What to work on ::
Copy each line from the entries that the word "fill" appears in.

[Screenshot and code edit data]
_ _ _
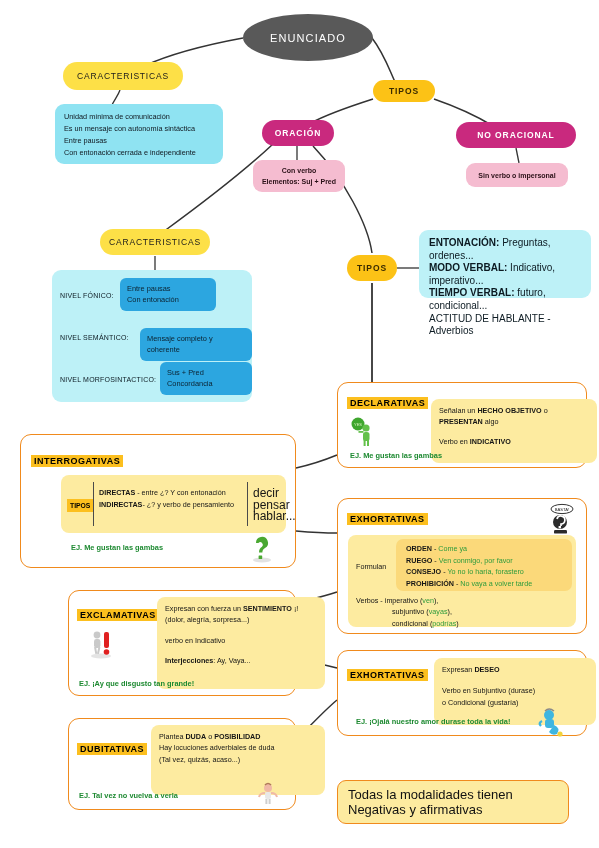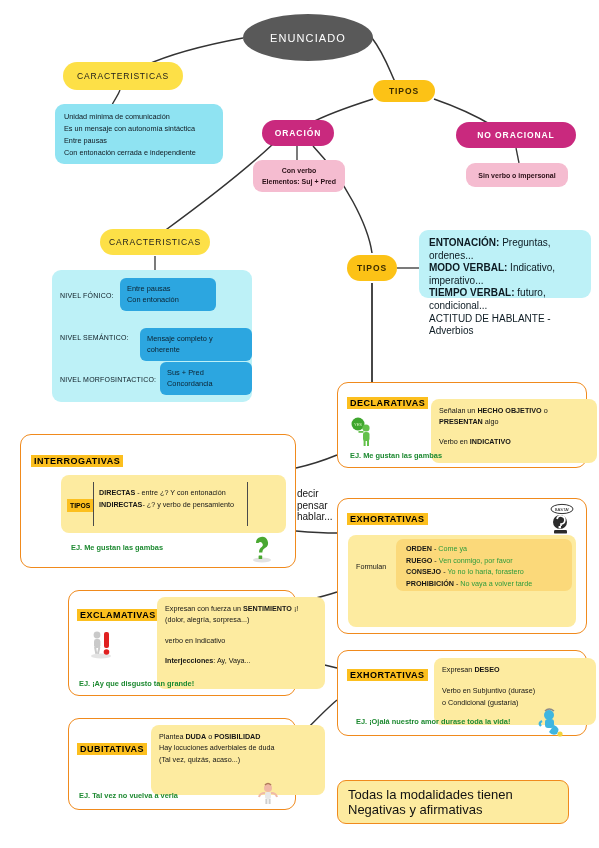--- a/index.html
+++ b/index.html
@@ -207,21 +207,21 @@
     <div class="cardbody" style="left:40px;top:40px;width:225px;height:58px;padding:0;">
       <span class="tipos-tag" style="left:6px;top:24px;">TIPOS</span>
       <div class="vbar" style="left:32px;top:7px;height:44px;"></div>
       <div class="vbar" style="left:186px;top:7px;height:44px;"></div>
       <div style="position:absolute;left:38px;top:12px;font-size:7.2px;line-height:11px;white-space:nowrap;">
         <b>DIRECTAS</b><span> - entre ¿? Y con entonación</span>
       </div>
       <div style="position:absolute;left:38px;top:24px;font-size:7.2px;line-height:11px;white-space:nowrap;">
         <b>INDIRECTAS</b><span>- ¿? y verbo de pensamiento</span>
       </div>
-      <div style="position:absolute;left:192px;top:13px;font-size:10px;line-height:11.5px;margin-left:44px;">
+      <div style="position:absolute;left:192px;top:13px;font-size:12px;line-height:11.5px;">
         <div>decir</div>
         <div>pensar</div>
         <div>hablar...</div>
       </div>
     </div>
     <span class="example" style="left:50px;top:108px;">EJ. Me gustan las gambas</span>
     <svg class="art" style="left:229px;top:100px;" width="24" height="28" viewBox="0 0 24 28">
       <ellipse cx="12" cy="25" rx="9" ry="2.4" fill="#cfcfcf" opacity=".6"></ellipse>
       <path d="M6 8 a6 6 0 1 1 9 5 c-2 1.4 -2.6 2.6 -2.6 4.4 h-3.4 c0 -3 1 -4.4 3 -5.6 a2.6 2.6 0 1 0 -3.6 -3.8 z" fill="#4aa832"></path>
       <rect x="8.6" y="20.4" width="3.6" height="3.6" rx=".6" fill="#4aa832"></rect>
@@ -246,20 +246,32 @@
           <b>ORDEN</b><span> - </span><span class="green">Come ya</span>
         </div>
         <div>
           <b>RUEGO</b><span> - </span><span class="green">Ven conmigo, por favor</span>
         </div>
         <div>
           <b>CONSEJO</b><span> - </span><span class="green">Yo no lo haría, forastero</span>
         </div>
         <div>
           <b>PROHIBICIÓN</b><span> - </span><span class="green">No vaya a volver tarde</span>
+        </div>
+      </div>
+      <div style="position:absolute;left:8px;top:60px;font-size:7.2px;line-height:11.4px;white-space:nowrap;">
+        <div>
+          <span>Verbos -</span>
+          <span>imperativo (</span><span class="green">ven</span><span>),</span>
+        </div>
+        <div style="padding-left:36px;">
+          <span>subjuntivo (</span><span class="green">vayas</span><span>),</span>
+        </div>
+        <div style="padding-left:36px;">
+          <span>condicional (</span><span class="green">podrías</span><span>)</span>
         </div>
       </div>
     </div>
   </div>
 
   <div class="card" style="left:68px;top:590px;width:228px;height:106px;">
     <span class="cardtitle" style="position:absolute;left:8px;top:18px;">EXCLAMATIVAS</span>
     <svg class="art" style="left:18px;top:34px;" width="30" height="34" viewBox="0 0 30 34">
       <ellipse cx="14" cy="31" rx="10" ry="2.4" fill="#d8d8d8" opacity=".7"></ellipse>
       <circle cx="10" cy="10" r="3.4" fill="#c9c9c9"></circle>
_ _ _
Your response ::
       <ellipse cx="12" cy="25" rx="9" ry="2.4" fill="#cfcfcf" opacity=".6"></ellipse>
       <path d="M6 8 a6 6 0 1 1 9 5 c-2 1.4 -2.6 2.6 -2.6 4.4 h-3.4 c0 -3 1 -4.4 3 -5.6 a2.6 2.6 0 1 0 -3.6 -3.8 z" fill="#4aa832"></path>
       <rect x="8.6" y="20.4" width="3.6" height="3.6" rx=".6" fill="#4aa832"></rect>
       <ellipse cx="14" cy="31" rx="10" ry="2.4" fill="#d8d8d8" opacity=".7"></ellipse>
       <circle cx="10" cy="10" r="3.4" fill="#c9c9c9"></circle>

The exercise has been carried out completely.